12 Temmuz 2016 Salı

Hun Adı Üzerine

Devlet teşkilatı şeklinde ilk olarak M.Ö. 4. Yüzyılda adına rastladığımız Hunlar, bir boy olarak tabii ki bu yıllardan daha önce de Asya bozkırlarında mevcutlardı. Hunlar ile ilgili en önemli Çin kaynağı sayılan Shih-chi Hunlar ile ilgili bölümüne şöyle başlar: Hunlar (Hiung-nu): Onların ilk ataları, Hsia Sülalesi’nin soylarından gelen Chun-wei (bazı kaynaklarda Shung-wei olarak da geçer) adlı birisi idi14. Hsia Hanedanı yıkılır yıkılmaz, sürgünde ölmüş olan hükümdar Tse-kui’ nin son oğlu Ch’un-wei, ailesi ve tebaasıyla birlikte kuzey steplerine göç etmiştir. Klasik Çin tarihi kaynaklarına göre Ch’un-wei, Hyung-nular (Hsiung-nu)’ın ataları olarak kabul edilir15. Burada görüşlerini aktardığımız Gumilev’ e göre bu bilgi yanlış olmalıdır. Çünkü bu durumda Hyung-nu’ lar Çinli kabileler ile bozkırlıların karışmasından türemiş olacaktır. Çin kültürü ile Türk kültürü arasındaki derin farklar da böyle bir karışmışlığın vuku bulması ihtimalini çok azaltmaktadır. O halde Hyung-nu’ lar Hunların ataları olamaz. Ancak tekrar belirtmek gerekir ki Çin kaynakları Hsia dönemini yarı mitolojik bir şekilde, efsaneleştirerek anlatır. Çin tarihinin tarihçiler tarafından başlatıldığı dönem Shang Sülalesi dönemidir. Wolfram Eberhard Hsia dönemini Hsia Kültürü olarak ele alır. Hsia dönemini devletleşme dönemi olarak kabul etmez. Karanlık Hsia dönemi hakkında fazla bir şey bilmiyoruz fakat yazılı belgelerde de Chun-wei ile ilgili bilgiler mevcutken bu bilgiyi yok saymak pek uygun olmaz. Bu nedenle bu dönem ile ilgili değerlendirmeleri daha dikkatli yapmak gerekir.
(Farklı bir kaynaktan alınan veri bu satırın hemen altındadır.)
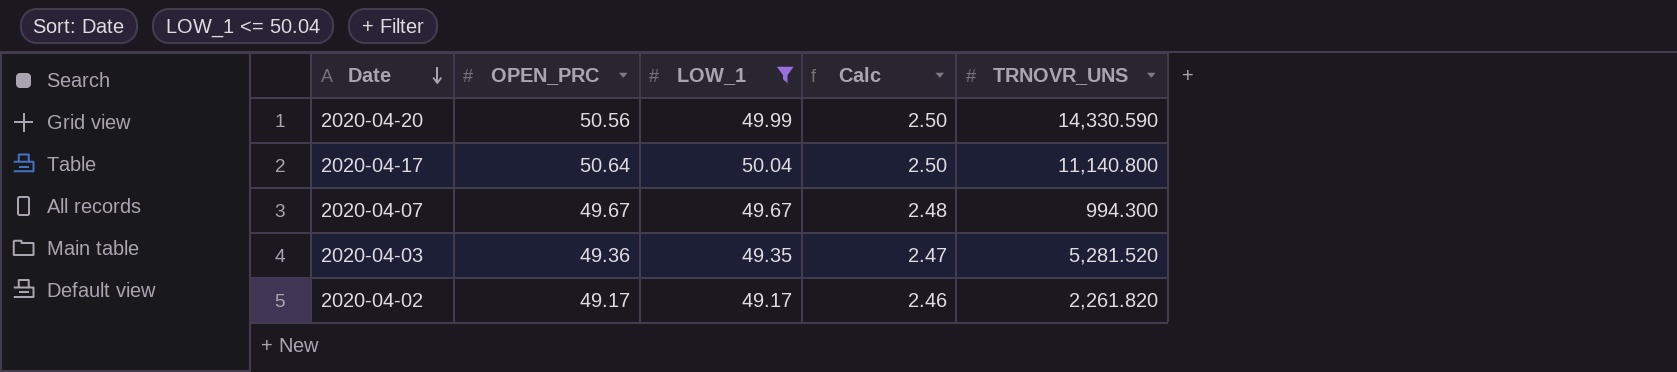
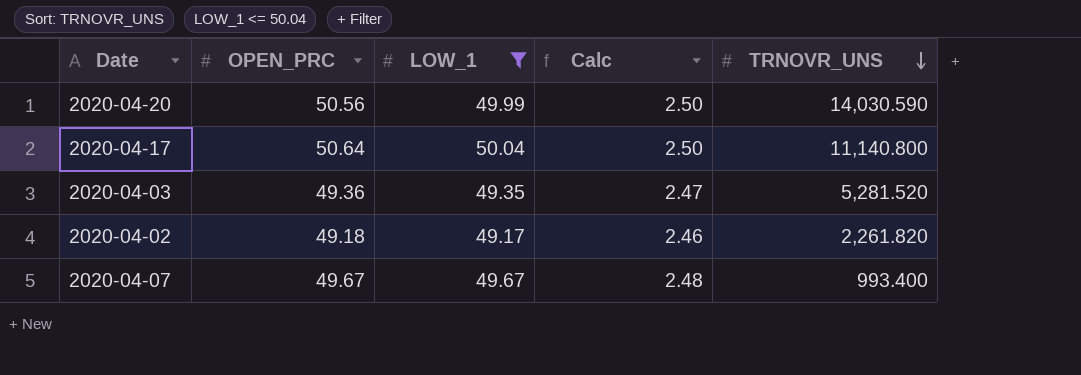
row order: Date descending -> TRNOVR_UNS descending
2020-04-20 | TRNOVR_UNS: 14,330.590 -> 14,030.590
2020-04-02 | OPEN_PRC: 49.17 -> 49.18
2020-04-07 | TRNOVR_UNS: 994.300 -> 993.400

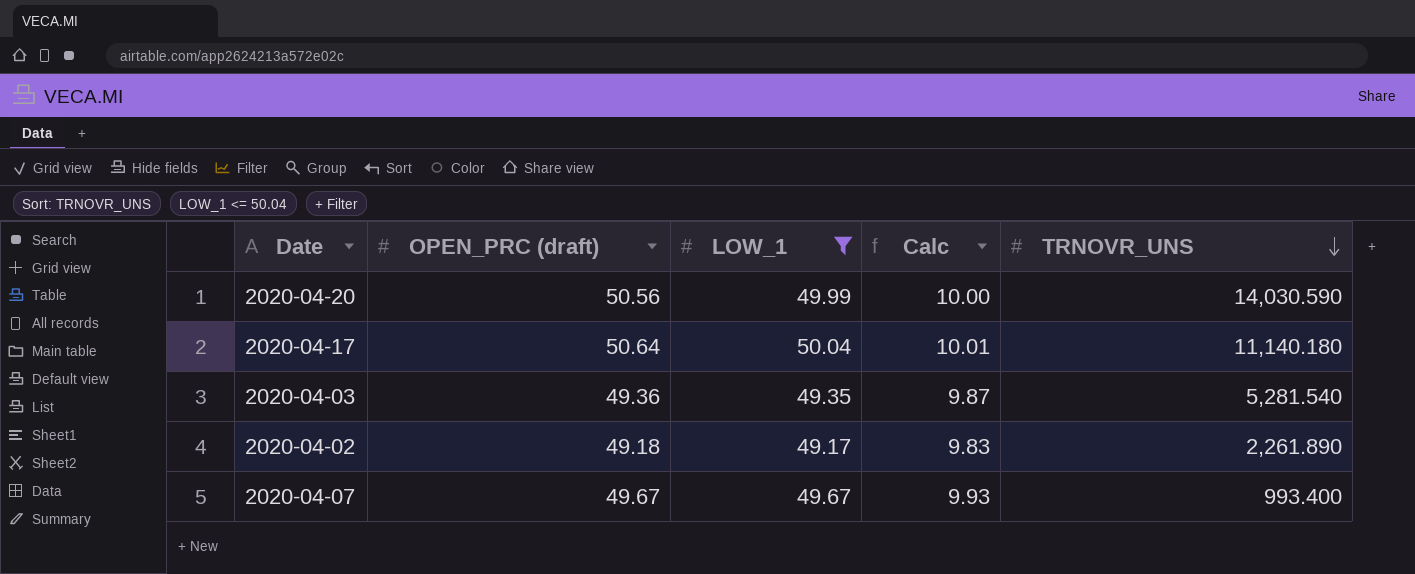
column name: OPEN_PRC -> OPEN_PRC (draft)
column Calc | formula: [LOW_1] * 0.05 -> [LOW_1] * 0.2
2020-04-17 | TRNOVR_UNS: 11,140.800 -> 11,140.180
2020-04-03 | TRNOVR_UNS: 5,281.520 -> 5,281.540
2020-04-02 | TRNOVR_UNS: 2,261.820 -> 2,261.890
Hsia döneminde kuzeyde ve doğuda pek çok kavim mevcuttu. Hsiung-nu’ların bu dönemde kaynaklarda adlarının geçmesi onların sayıca kalabalık ve bölgede etkin bir kavim olduklarını gösterebilir. İlerleyen yıllarda da Hsiung-nu’ların Hunların ataları olduğunu dair bilgilere rastlanmaktaydı. Nitekim M.S. 8. yüzyılda Shih-chi’ nin geniş dipnotlarla yayımını yapan ünlü Çin tarihçisi Ssu ma-Chien bile, şöyle diyordu: Bunlar Çin’de Hunların (Hiung-nu) ataları olarak anılırlar. Hsia Sülalesi’nin soylarından geldikleri ileri sürülür. Herhalde bu da bir gerçek olsa gerekir16. Burada Çin’den kuzeye doğru bir göçün olduğu tekrar görülmektedir. Ancak bu bilgilerden, Chun-wei

önderliğinde kuzeye giden insanların boş steplerde yepyeni bir kültür çevresi oluşturduğu söylenemez. Oraya daha önceden yerleşmiş proto Türkler kuzey bölgelerde yaşıyorlardı. Çin kaynaklarından öğrenildiğine göre, bu kültürün merkezi bugünkü Shensi ve Kansu eyaletleridir ve bu kültürü yaşatanlar, bilhassa yüksek düzlük yerlerde otururlardı. Onlar ilk göründükleri zamanlar yani, M.Ö. 3’üncü bin yılın ortalarında bile, sonraları da taşıdıkları vasıflara haiz bulunuyorlardı17.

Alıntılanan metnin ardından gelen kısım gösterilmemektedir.